14 DAY TRIAL // Scientists in the United States announce the development of a new bioengineering technique, which allows them to create strings of living cells and nanoscale filaments. These structures can then be used to bridge gaps at a macroscopic scale, which means that they could possibly underlie a new generation of advanced therapies against heart diseases and spinal cord injuries. Additionally, the group believes, the constructs could also help create better and more efficient artificial muscles. The research team behind the achievement is based at the Northwestern University in Illinois, Chemistry World reports.
“We have discovered a way to align huge arrays of nano-sized filaments and living cells over macroscopic distances. The arrays form a noodle-shaped gel that could potentially be implanted where cell alignment is important, such as in cardiac or nervous tissue,” explains Northwestern expert Sam Stupp, the leader of the new investigation. The method the group developed is fairly ingenious in its approach. A solution of amphiphilic peptides is used as a starting point. These molecules are known for their ability to self-assemble, which makes them ideal for this type of studies.
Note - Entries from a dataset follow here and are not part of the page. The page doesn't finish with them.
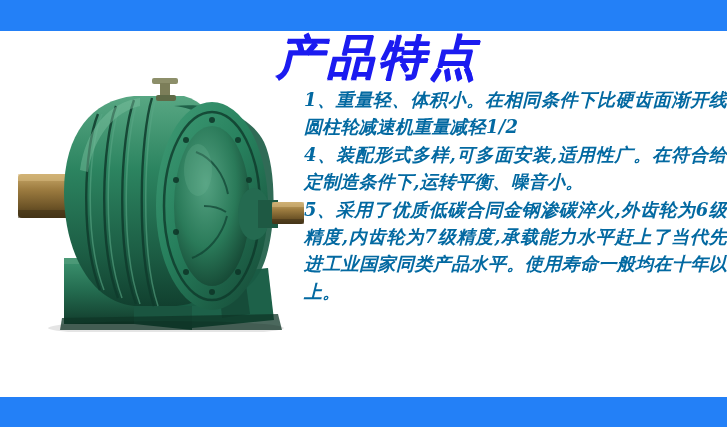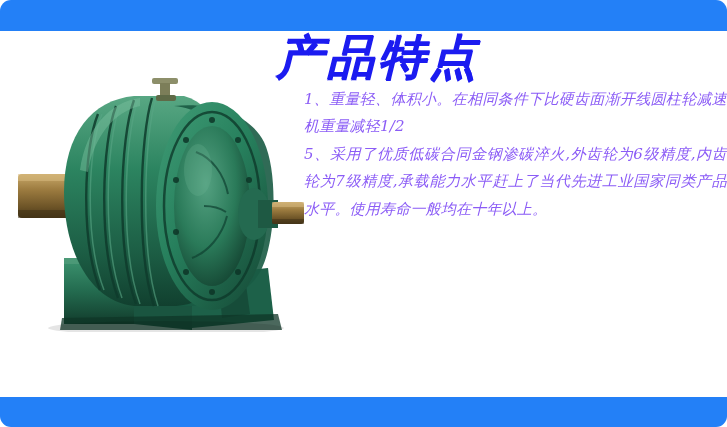"产品特点" #page { border-radius: 11px -> none }
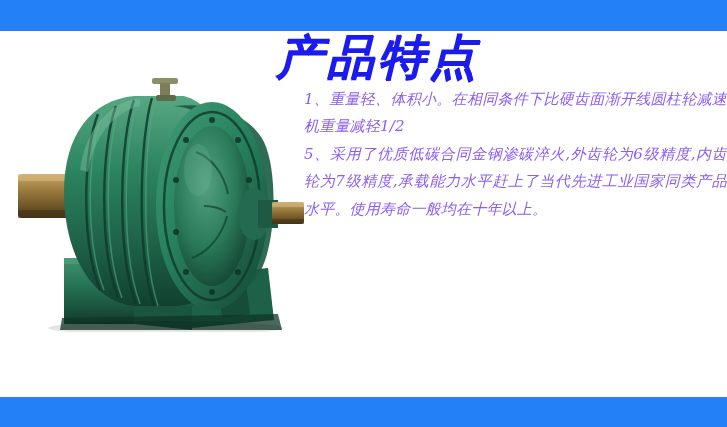"1、重量轻、体积小。在相同条件下比硬齿面渐开线圆柱轮减速机重量减轻1/2" #feature-list { color: #8b5cf6 -> #0369a1; font-size: 15px -> 18px; font-weight: normal -> bold }
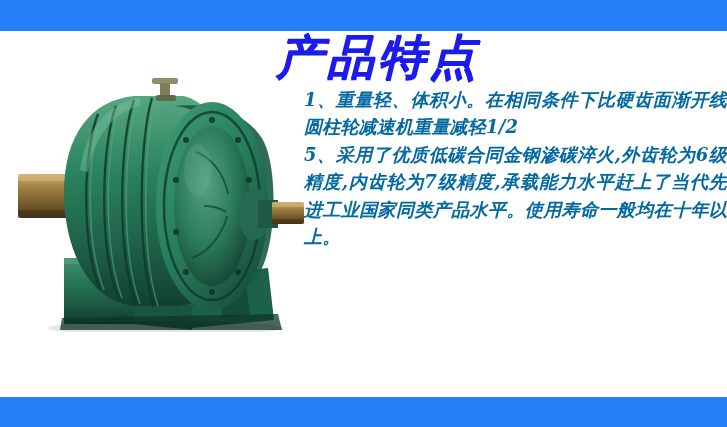"4、装配形式多样,可多面安装,适用性广。在符合给定制造条件下,运转平衡、噪音小。" p.feature-item { html: none -> <p>4、装配形式多样,可多面安装,适用性广。在符合给定制造条件下,运转平衡、噪音小。</p> }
The peptides turn into nanofiber bundles after they are heated up, generating liquid crystals. After this happens, a pipette is used to squeeze the solution in a mix of water and sodium chloride (NaCl) or calcium chloride (CaCl2). “When the liquid crystal is drawn by hand over the salty medium, all the domains align in the same direction and calcium ions freeze the alignment in noodle-like gel,” Stupp says. By varying the diameter of the pipette, the researchers can easily control the thickness of the living cell strings. The structures are not toxic for the body, but are in turn flexible. Researchers say they can easily stretch, bend and roll.
“In terms of regenerative medicine, we still need to find ways to better control how stem cells develop into tissue. And for applications such as heart surgery, we need to find ways to produce thick muscle tissue and integrate it smoothly with the rest of the heart,” says Duke University cardiac tissue engineering expert Nenad Bursac. “This is an innovative and exciting approach,” he adds. “This work represents an important step forward in creating artificial muscles. It also represents a new tissue engineering scaffold that may help to repair muscle or nerve damage in patients,” concludes University of British Columbia expert Hongbin Li, who was in charge of a Canadian team that managed to create artificial proteins that mimic muscle tissue.